# [Work required]
Transcribe every entry word for word, but drop the pictures.

___ Records for this task

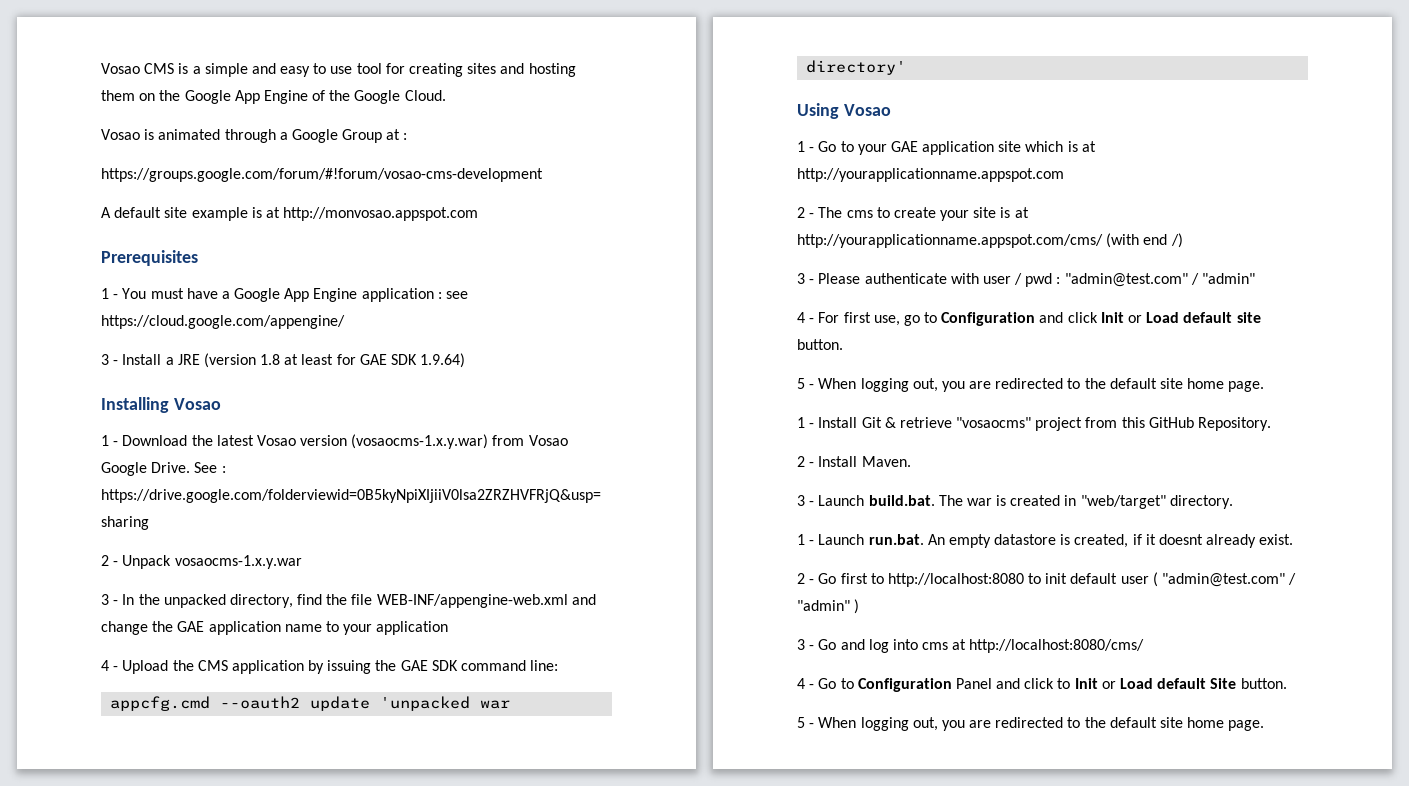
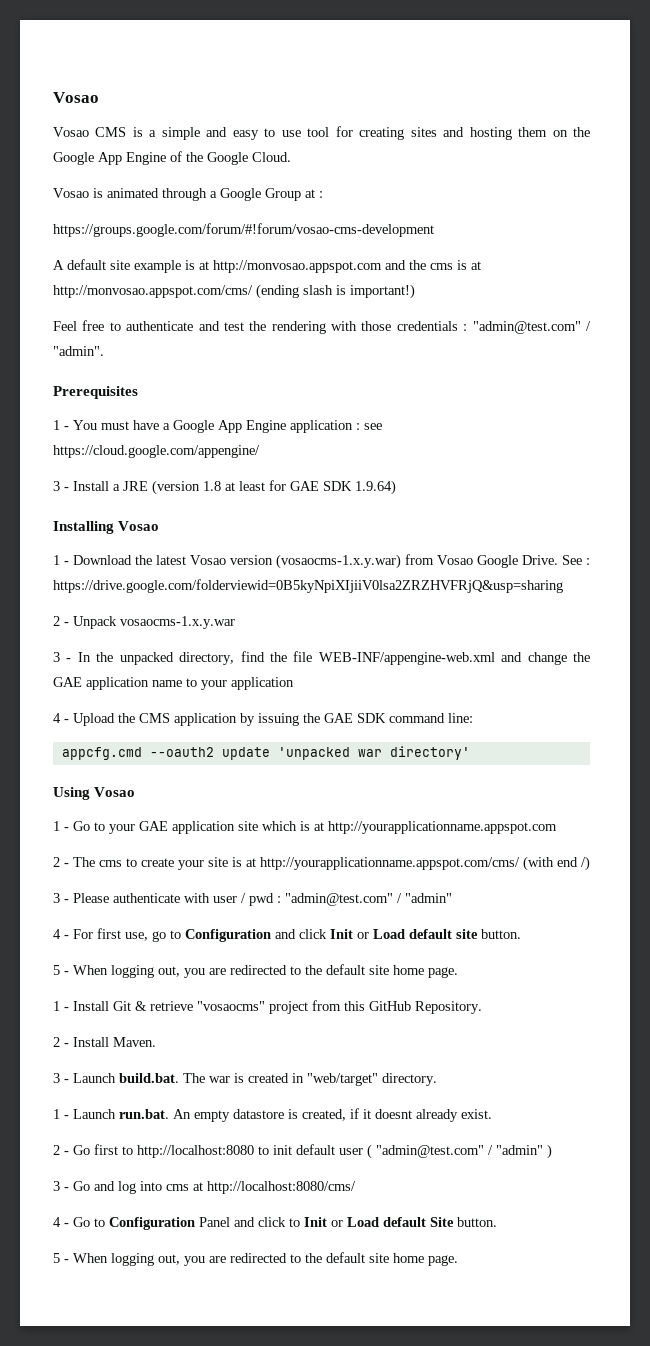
[101,63,140,74] Vosao -> [53,92,99,103] [53,127,89,137] Vosao // Vosao
(479, 214) none -> [385,260,481,270] [53,284,415,299] [53,320,591,334] [53,346,104,356] and the cms is at http://monvosao.appspot.com/cms/ (ending slash is important!) // Feel free to authenticate and test the rendering with those credentials : "admin@test.com" / "admin".

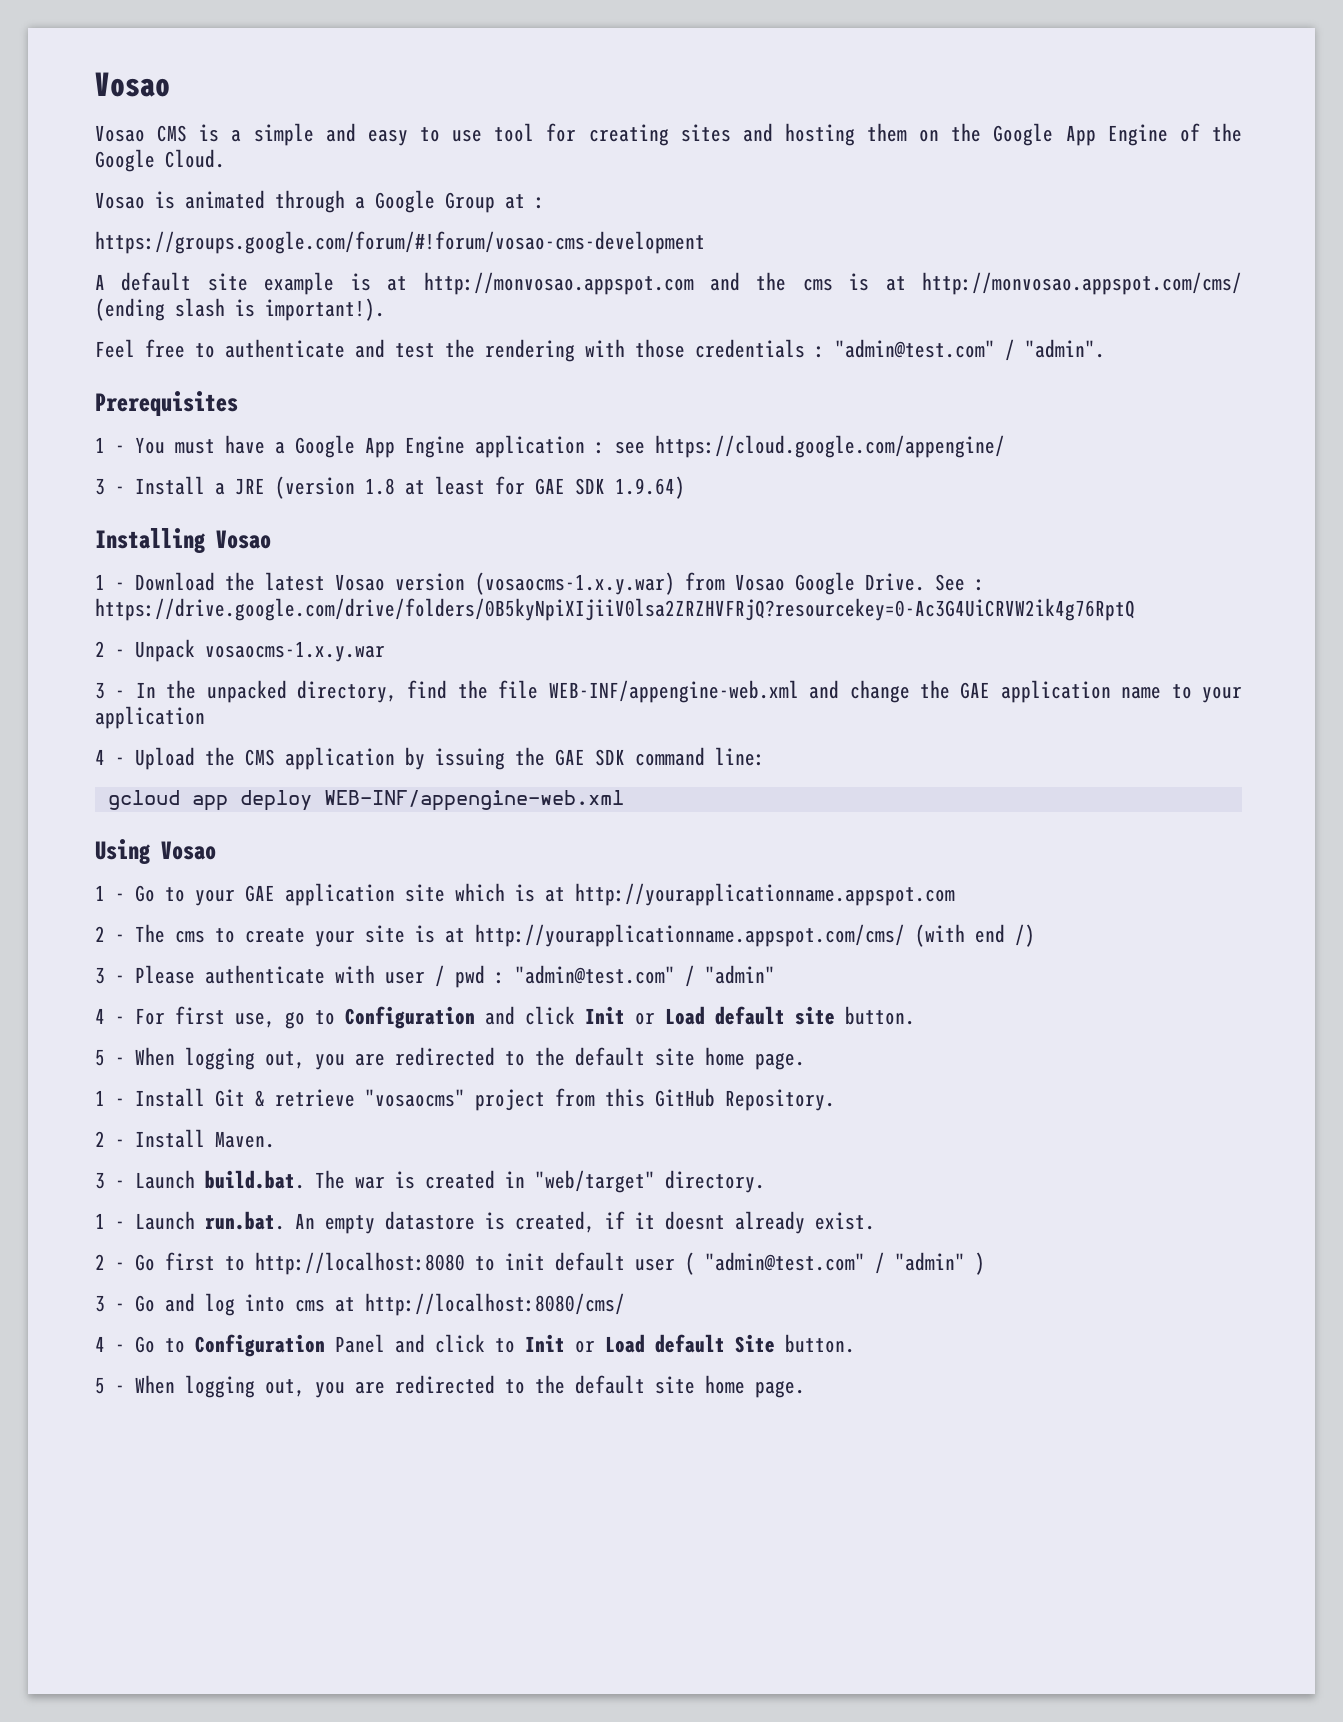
[350,284,415,299] important!) -> [265,298,385,321] important!).
[53,579,563,593] https://drive.google.com/folderviewid=0B5kyNpiXIjiiV0lsa2ZRZHVFRjQ&usp=sharing -> [95,598,1135,621] https://drive.google.com/drive/folders/0B5kyNpiXIjiiV0lsa2ZRZHVFRjQ?resourcekey=0-Ac3G4UiCRVW2ik4g76RptQ
[61,746,470,760] appcfg.cmd --oauth2 update 'unpacked war directory' -> [107,790,624,811] gcloud app deploy WEB-INF/appengine-web.xml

______

# [Exercise solution]
[101,63,140,74] Vosao -> [53,92,99,103] [53,127,89,137] Vosao // Vosao
(479, 214) none -> [385,260,481,270] [53,284,415,299] [53,320,591,334] [53,346,104,356] and the cms is at http://monvosao.appspot.com/cms/ (ending slash is important!) // Feel free to authenticate and test the rendering with those credentials : "admin@test.com" / "admin".

[350,284,415,299] important!) -> [265,298,385,321] important!).
[53,579,563,593] https://drive.google.com/folderviewid=0B5kyNpiXIjiiV0lsa2ZRZHVFRjQ&usp=sharing -> [95,598,1135,621] https://drive.google.com/drive/folders/0B5kyNpiXIjiiV0lsa2ZRZHVFRjQ?resourcekey=0-Ac3G4UiCRVW2ik4g76RptQ
[61,746,470,760] appcfg.cmd --oauth2 update 'unpacked war directory' -> [107,790,624,811] gcloud app deploy WEB-INF/appengine-web.xml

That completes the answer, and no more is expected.